Records provided ▸
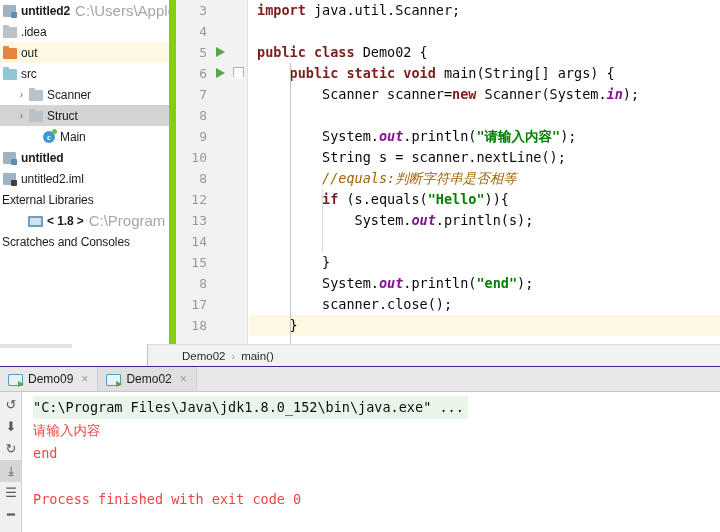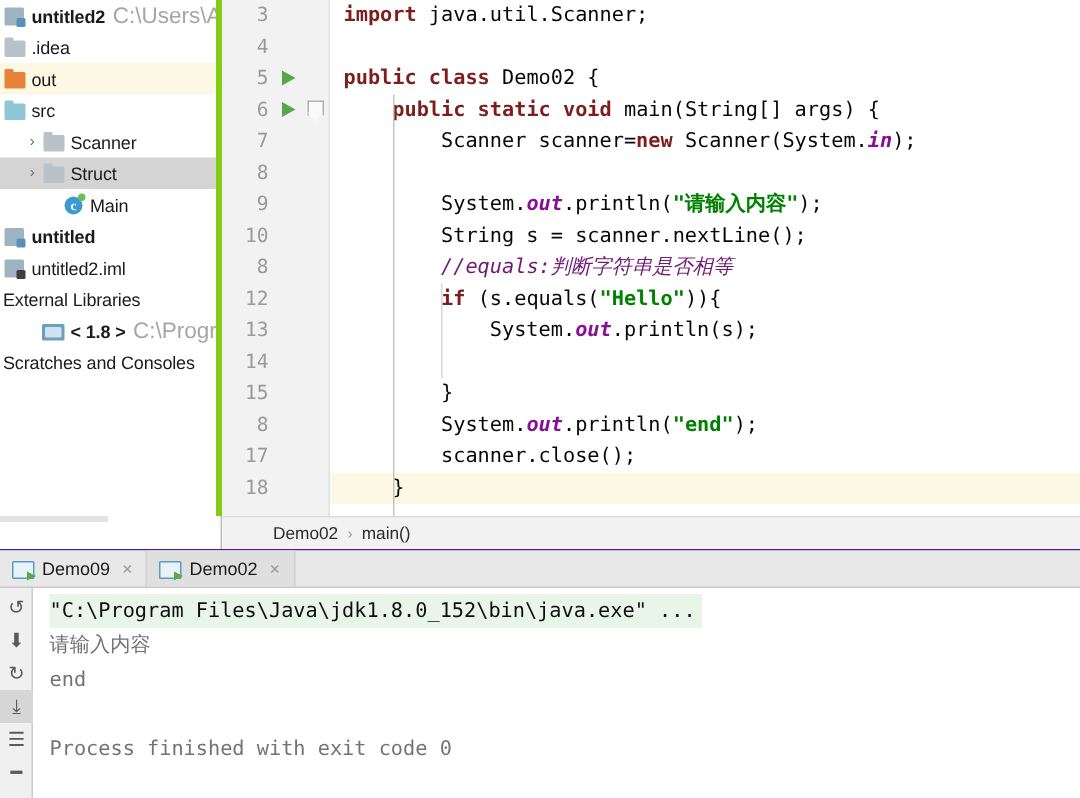"untitled2" .project-tree { border-right: 4px solid #84cc16 -> 7px solid #84cc16; width: 148px -> 176px }
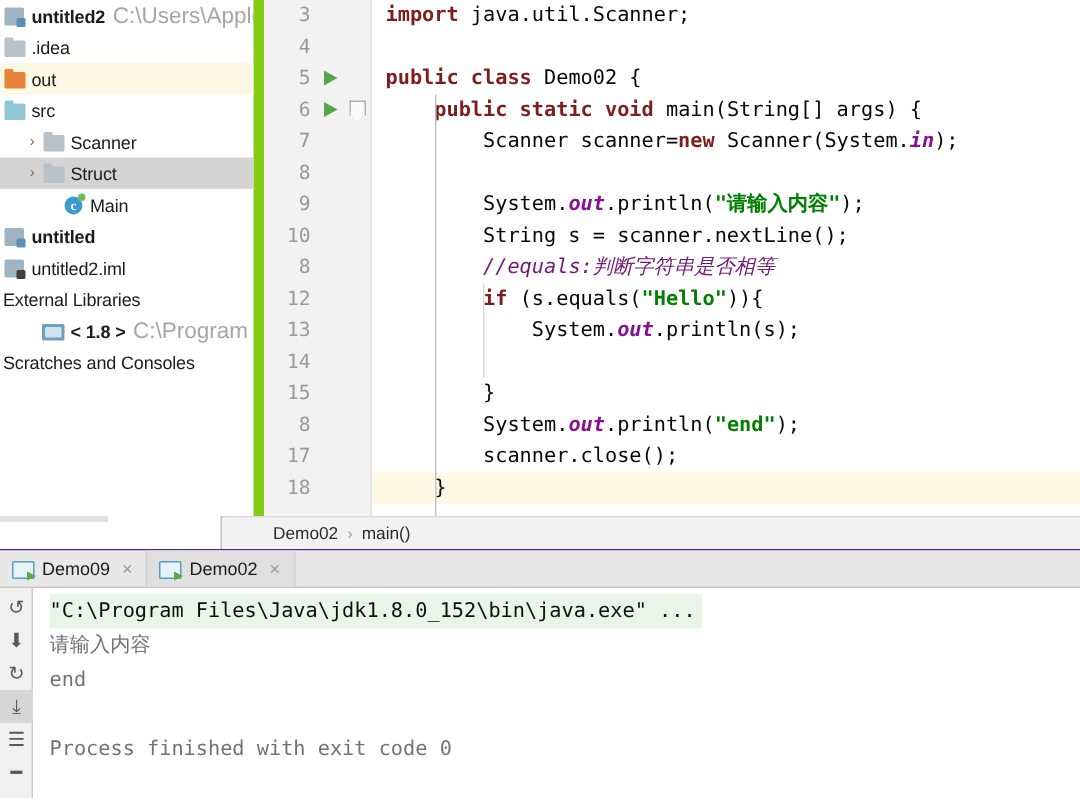"//equals:判断字符串是否相等" .cm { color: #701a75 -> #a16207 }
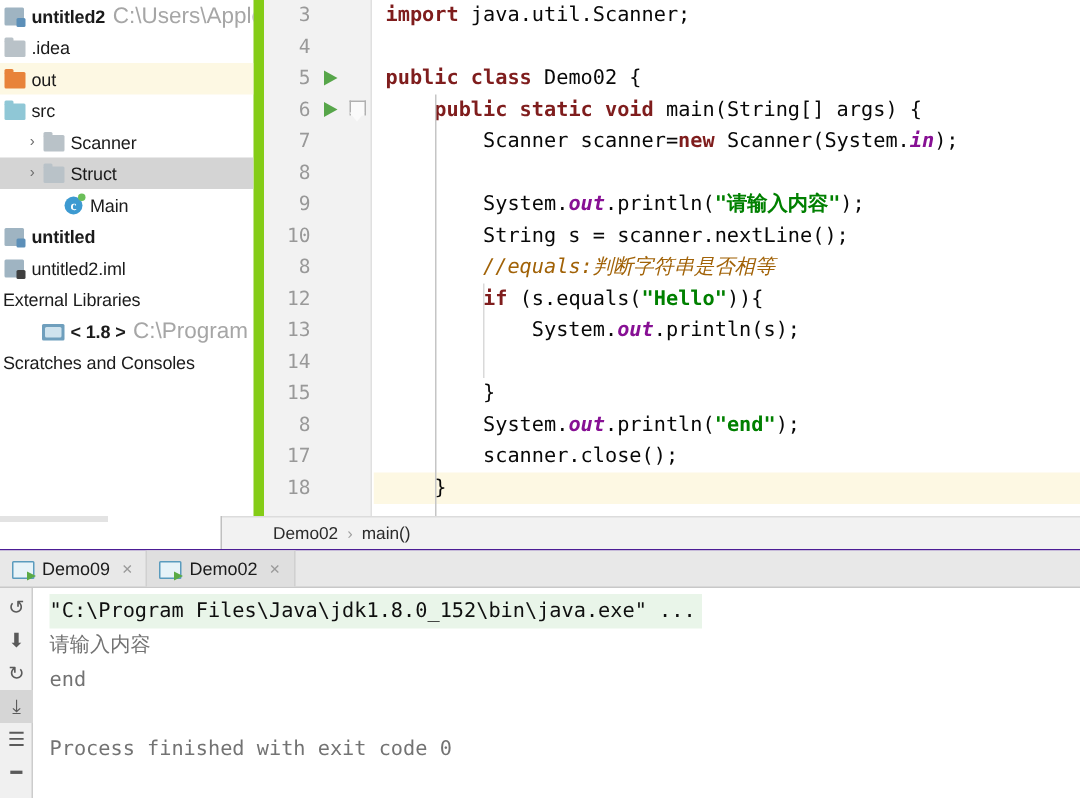"请输入内容" .con-line { color: #737373 -> #ef4444 }
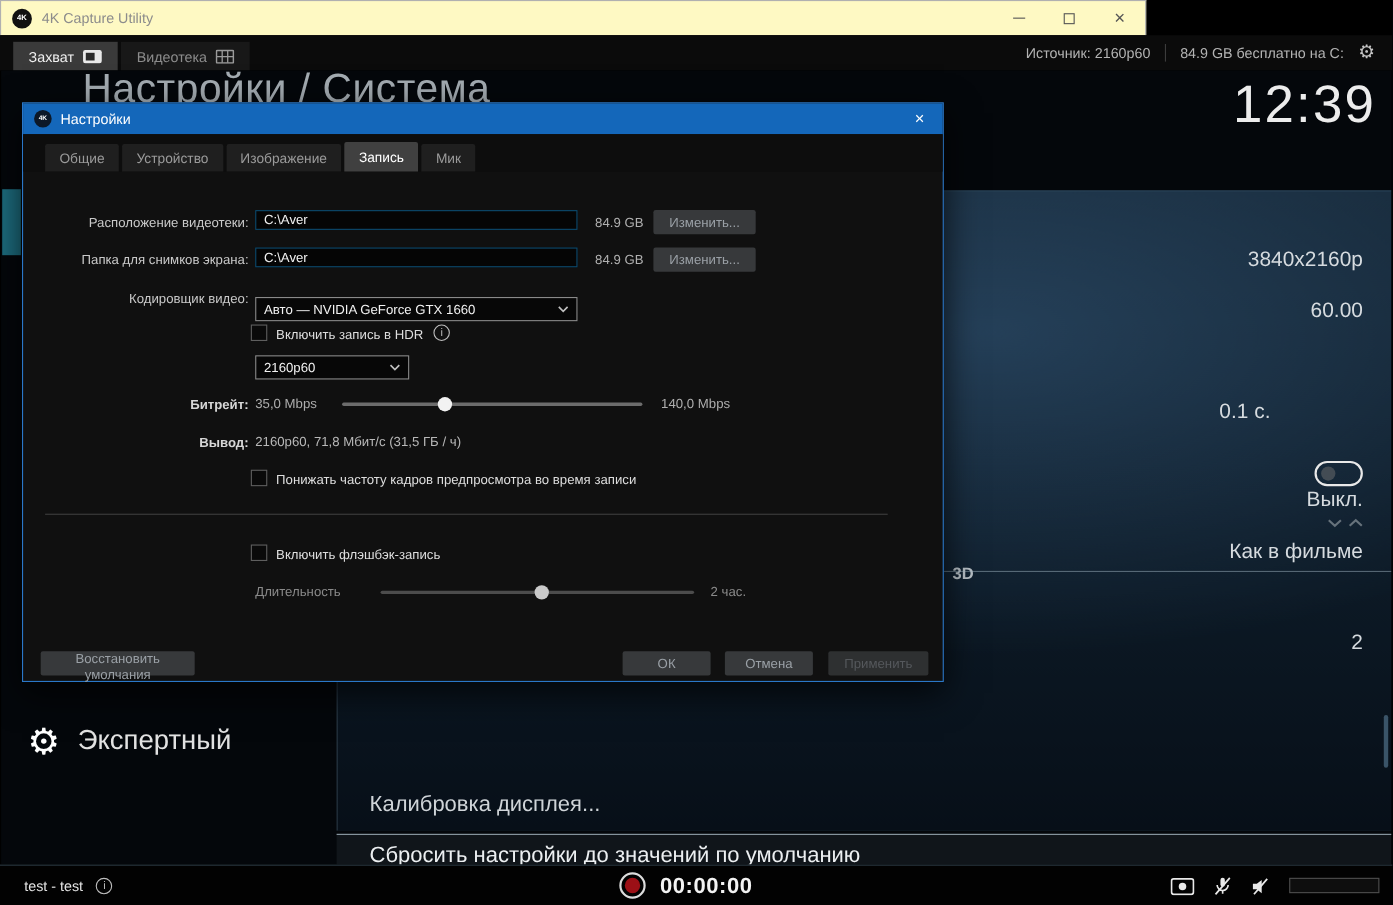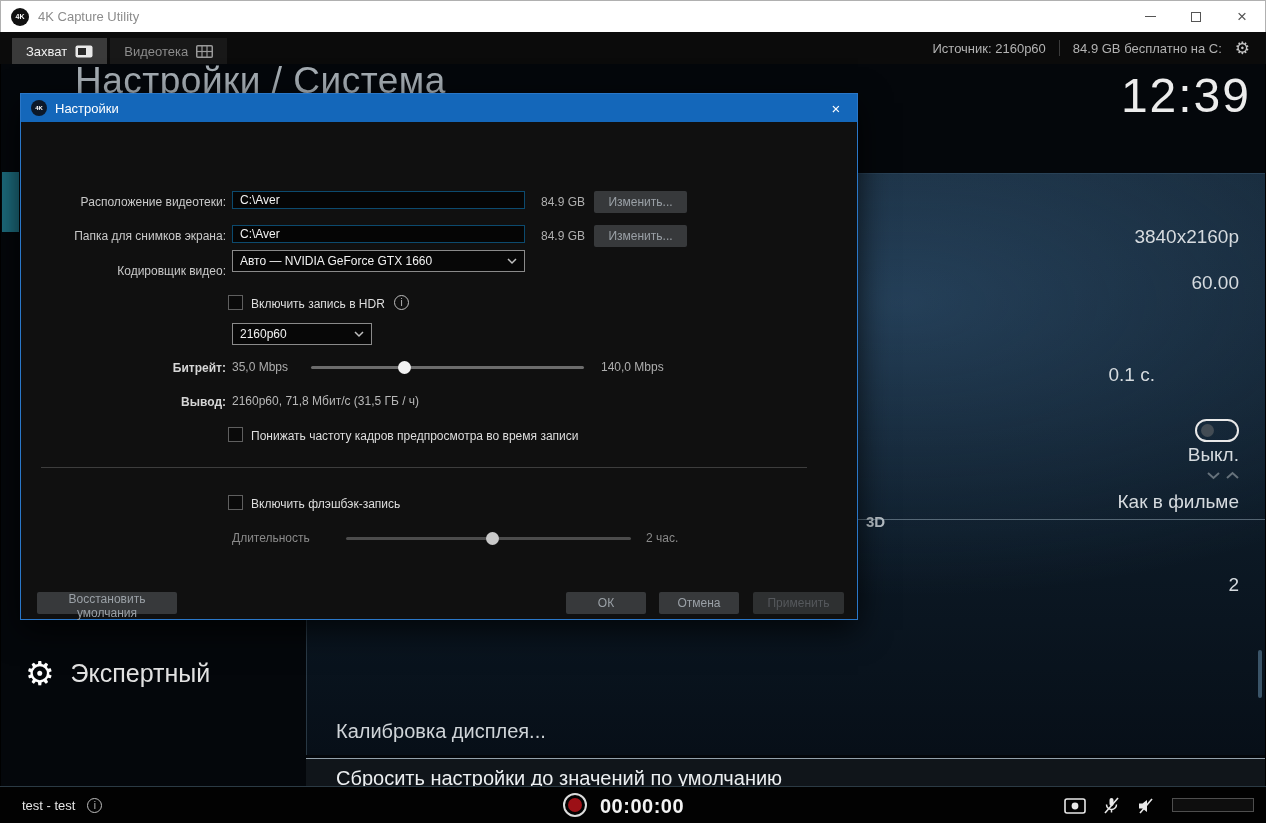"4K Capture Utility" #titlebar { background: #ffffff -> #fef9c3; width: 1266px -> 1042px }
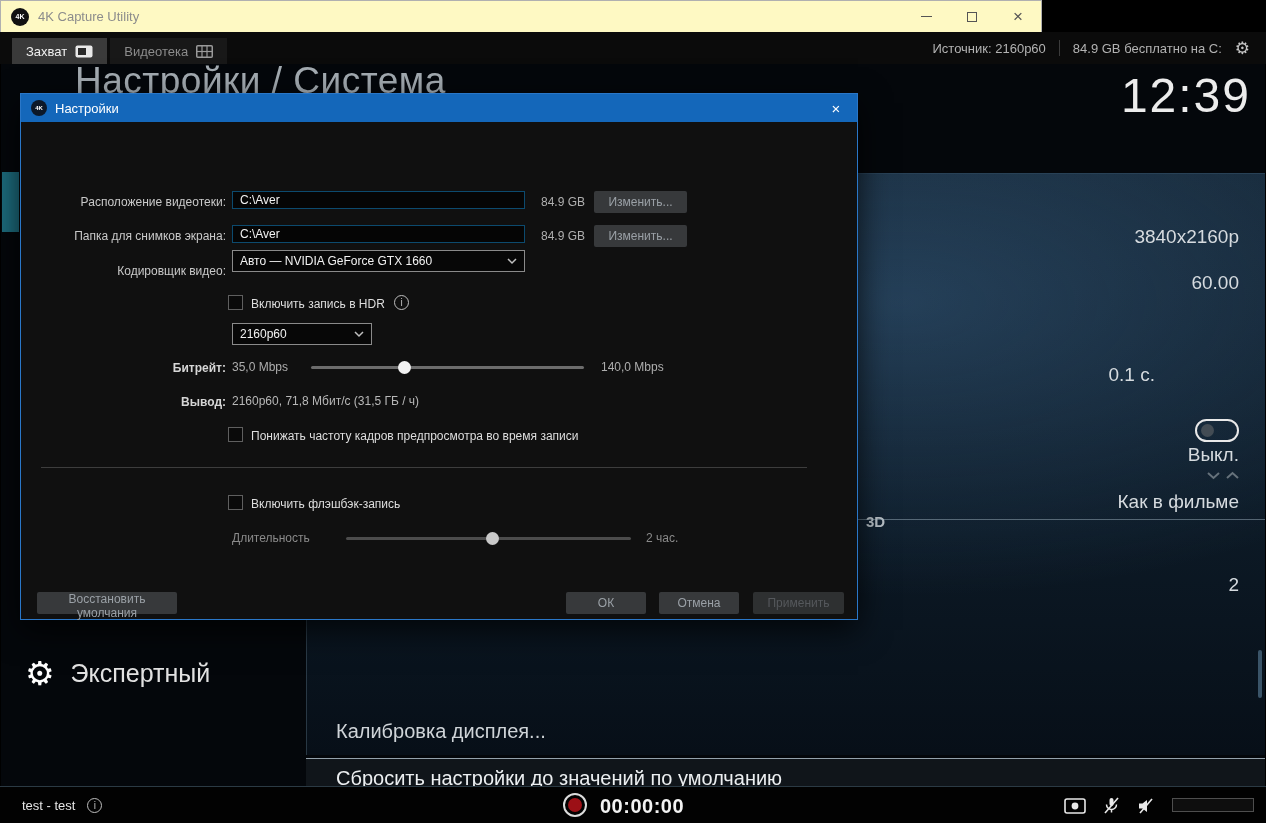"Общие" div.abs { html: none -> <div> <div>Общие</div> <div>Устройство</div> <div>Изображение</div> <div>Запись</div> <div>Мик</div> </div> }
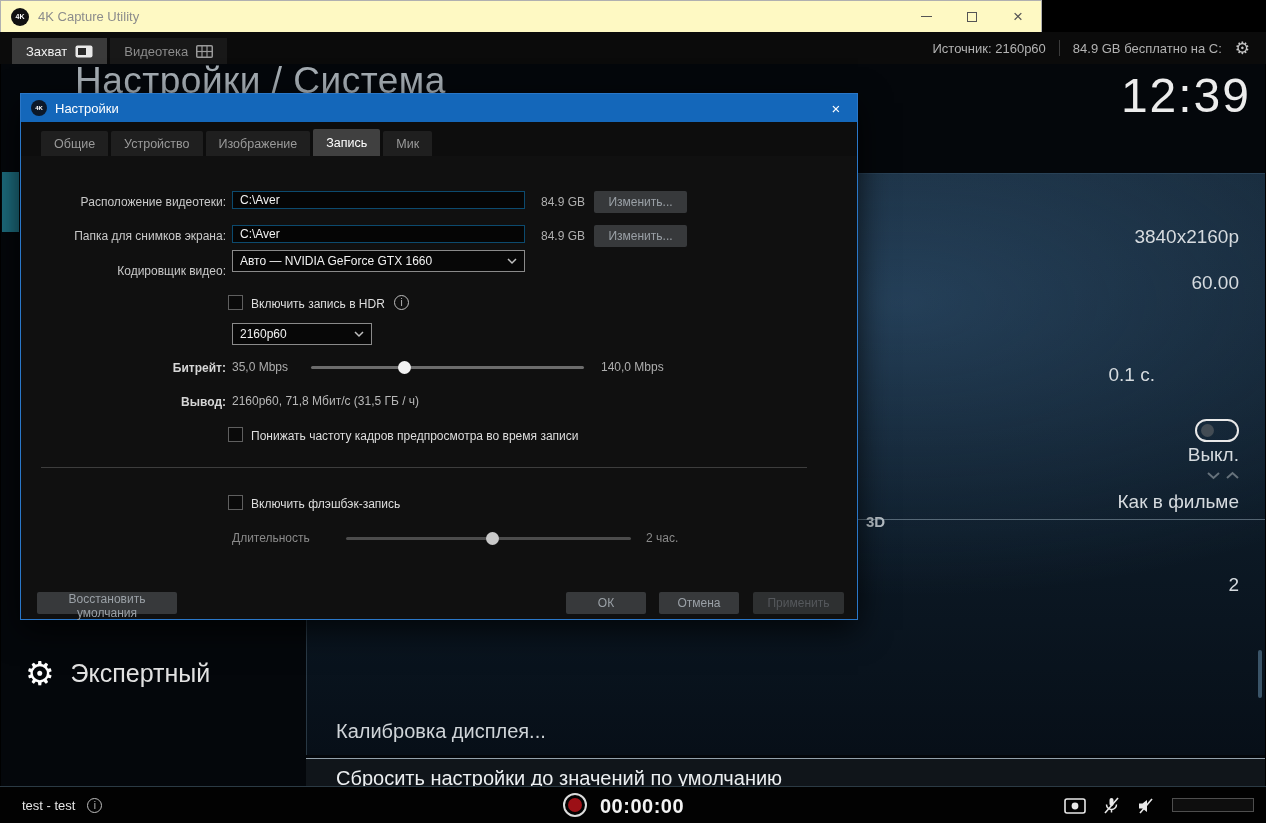"Авто — NVIDIA GeForce GTX" div.dropdown { top: 156px -> 176px }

How to complete this task ▸
Type the material out again exactly. Skip the pictures.

Answer for the task ▸
"untitled2" .project-tree { border-right: 4px solid #84cc16 -> 7px solid #84cc16; width: 148px -> 176px }
"//equals:判断字符串是否相等" .cm { color: #701a75 -> #a16207 }
"请输入内容" .con-line { color: #737373 -> #ef4444 }
"4K Capture Utility" #titlebar { background: #ffffff -> #fef9c3; width: 1266px -> 1042px }
"Общие" div.abs { html: none -> <div> <div>Общие</div> <div>Устройство</div> <div>Изображение</div> <div>Запись</div> <div>Мик</div> </div> }
"Авто — NVIDIA GeForce GTX" div.dropdown { top: 156px -> 176px }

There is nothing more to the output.